Work by Tropea and colleagues recently published in the journal (33) adds to our understanding of the above issues in several important ways. First, the studies confirm recent reports (2, 12) that administration of MSCs or their conditioned media during neonatal hyperoxia prevents the expected reduction in alveolar surface area, and does so without substantial MSC engraftment. Second, the authors report that MSCs increased the number of BASCs in injured mice. This is the first study to indicate that MSC therapy in a model of lung injury increases a pool of lung progenitor cells and provides a plausible mechanism for rescued alveolar development. Third, the authors demonstrate that paracrine factors released from MSCs doubled the in vitro colony-forming ability of BASCs and increased their colony size. Candidate molecules known to be produced by MSCs were tested and did not replicate the effect. Finally, in separate experiments using an inducible Cre knock-in mouse to lineage tag Scgb1a1+ cells (28), they found that Scgb1a1+ cells labeled prior to bleomycin injury contribute substantially to the alveolar space during repair. This is consistent with recent work by Rock and colleagues (29) using the same line of mice, who report that bleomycin injury produces a striking increase in lineage-labeled type I and II AECs. These findings suggest that BASCs (or potentially Clara cells) are capable of contributing to the repair of the injured alveolus and stand in stark contrast to earlier reports that found no such evidence following injury with hyperoxia or naphthalene (28).
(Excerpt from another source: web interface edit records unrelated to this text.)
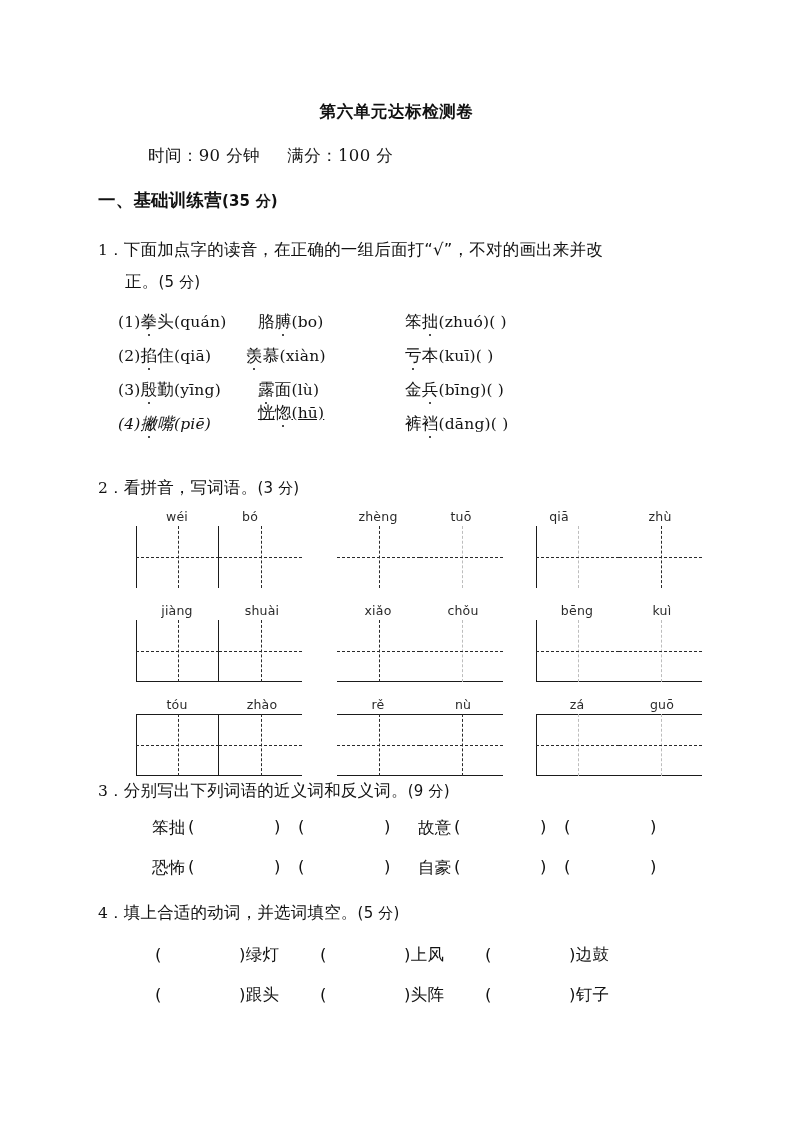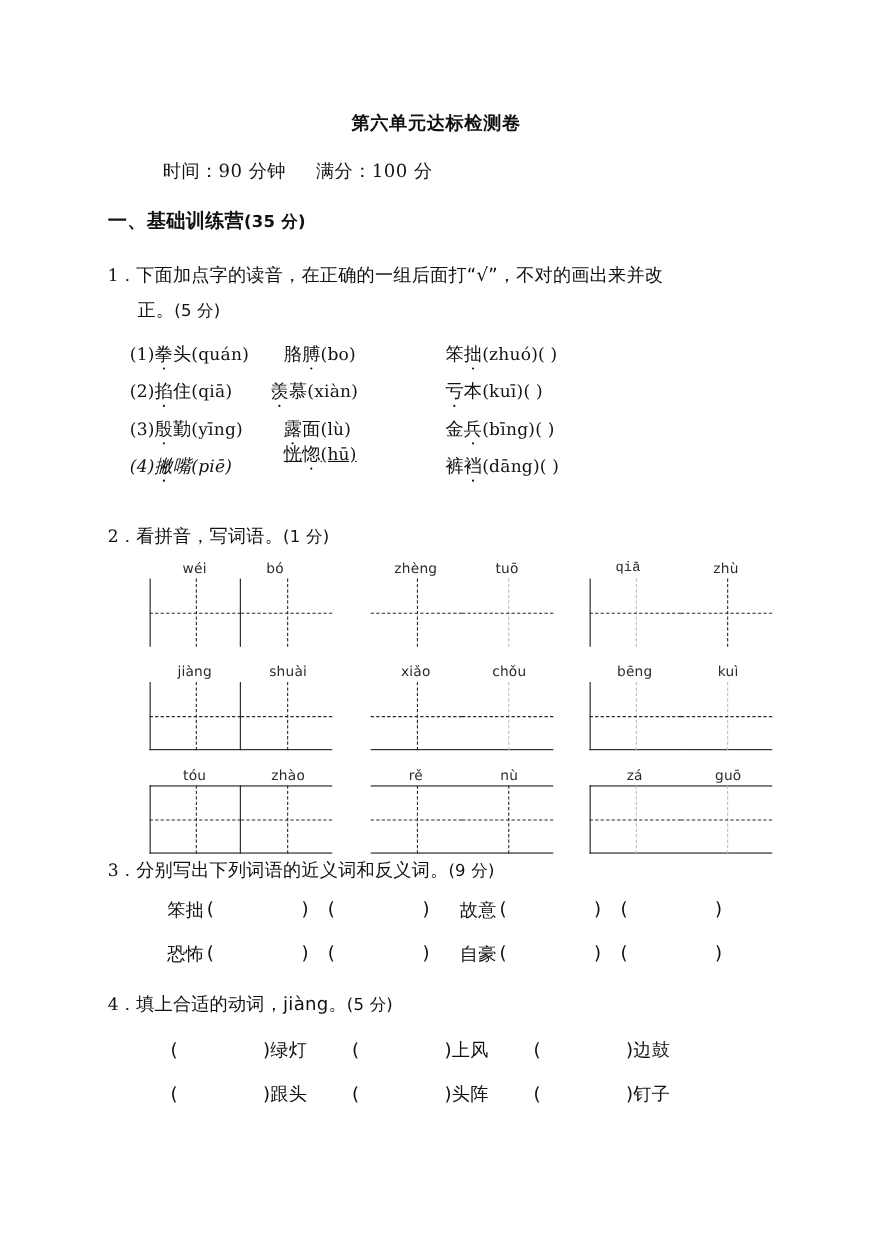"(1 分)" span.pts { text: 1 -> 3 }
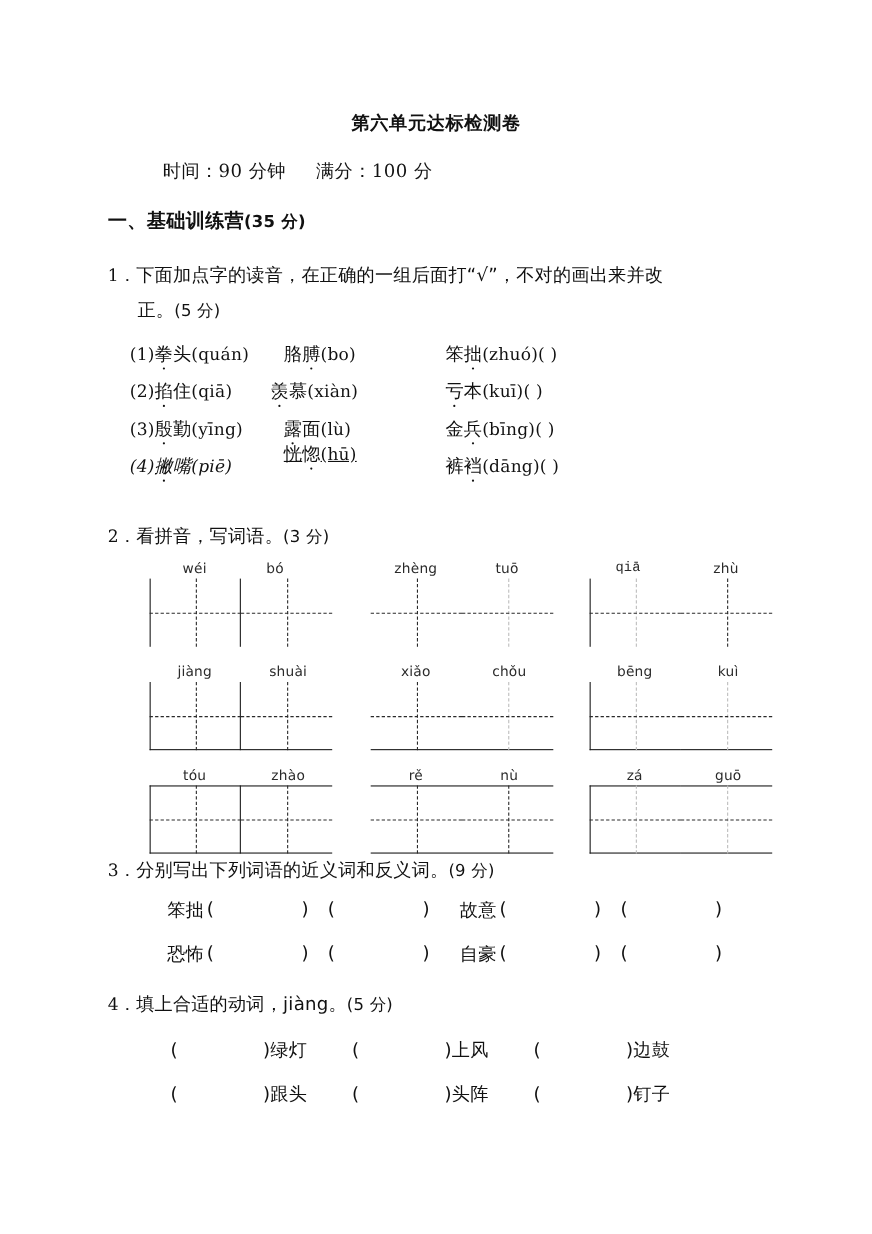"qiā" span { font-family: Liberation Mono, monospace -> none; left: 35px -> 23px }
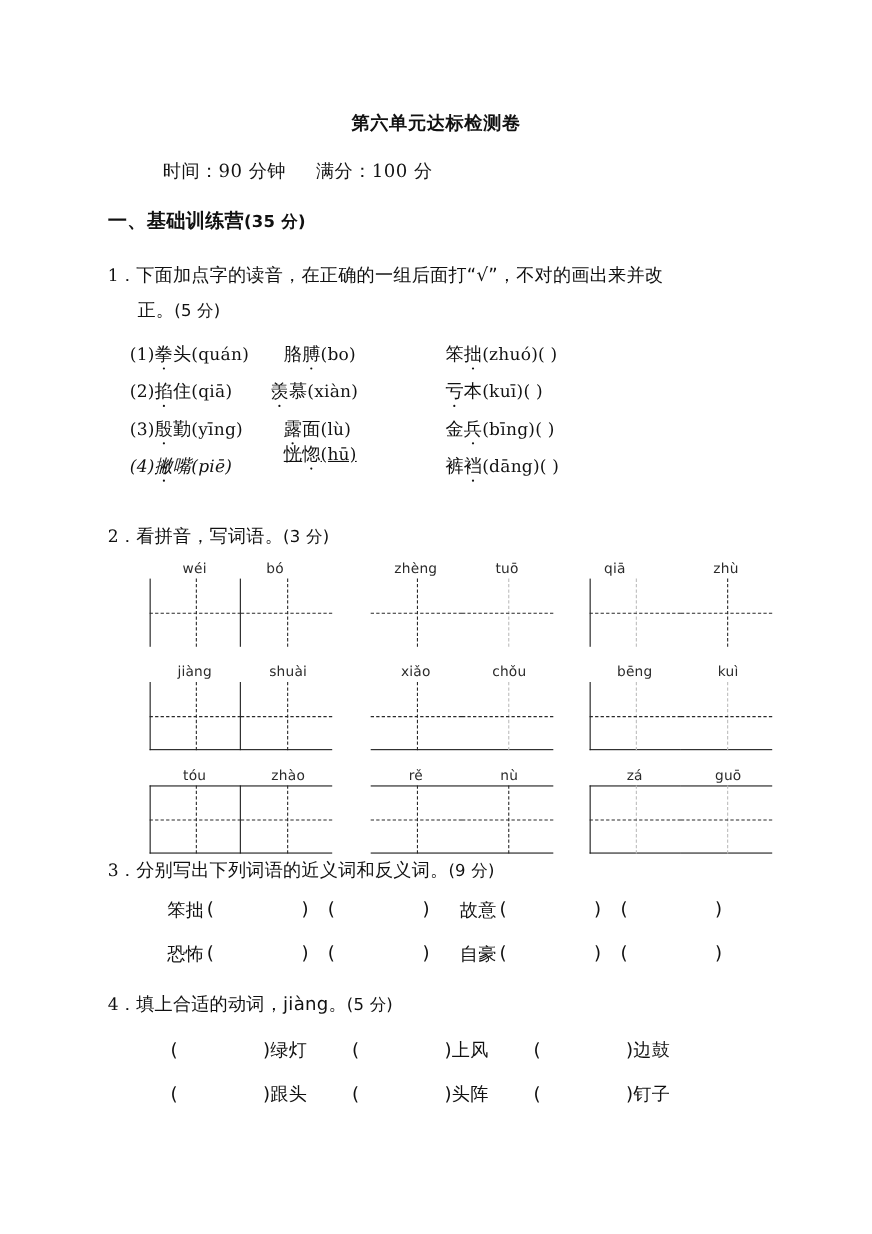"填上合适的动词，jiàng。" span { text: jiàng -> 并选词填空 }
The contrasting results provide evidence that endogenous repair processes following lung injury are critically dependent on the mechanism of injury and the affected cell types and emphasize the importance of studying a range of injury models to fully understand the differentiation capacity of putative stem and progenitor cell populations. In line with this theme, Kumar and colleagues (20) recently reported that, following severe influenza-induced lung injury, a p63-expressing population of cells in the bronchiolar epithelium proliferates and forms pods of cells that expand to alveolar-like structures expressing alveolar-specific genes in regions of lung that subsequently regenerate normal-appearing lung parenchyma. Whether these cells are related to airway basal cells (previously not thought to contribute to distal lung cell types) or instead represent a new lung progenitor remains to be determined.

Unanswered Questions

Many important questions remain. What are the paracrine factors secreted by MSCs that increase BASC proliferation? The authors tested several likely candidates, including VEGF, keratinocyte growth factor, FGF-2, and HGF alone and in combination but could not replicate the effect of the MSC-conditioned media. Given their dramatic effect on c-kit+ cardiac stem cells, might MSCs be affecting c-kit+ lung stem cells or other progenitor populations in the hyperoxia model? Do effects on lung progenitor populations account for some of the therapeutic effects of MSCs in other models of lung injury in adult animals? Given that neonatal hyperoxia involves endothelial injury, might MSCs work in part through effects on endothelial cells, such as organizing and stabilizing nascent capillary networks as they do in vitro and in vivo (4)? Finally, do the lung's own pericytes (with many similarities to MSCs) play a role in normal development or in response to injury? These and other questions should be more tractable with the continuing improvements in lineage tracing technology.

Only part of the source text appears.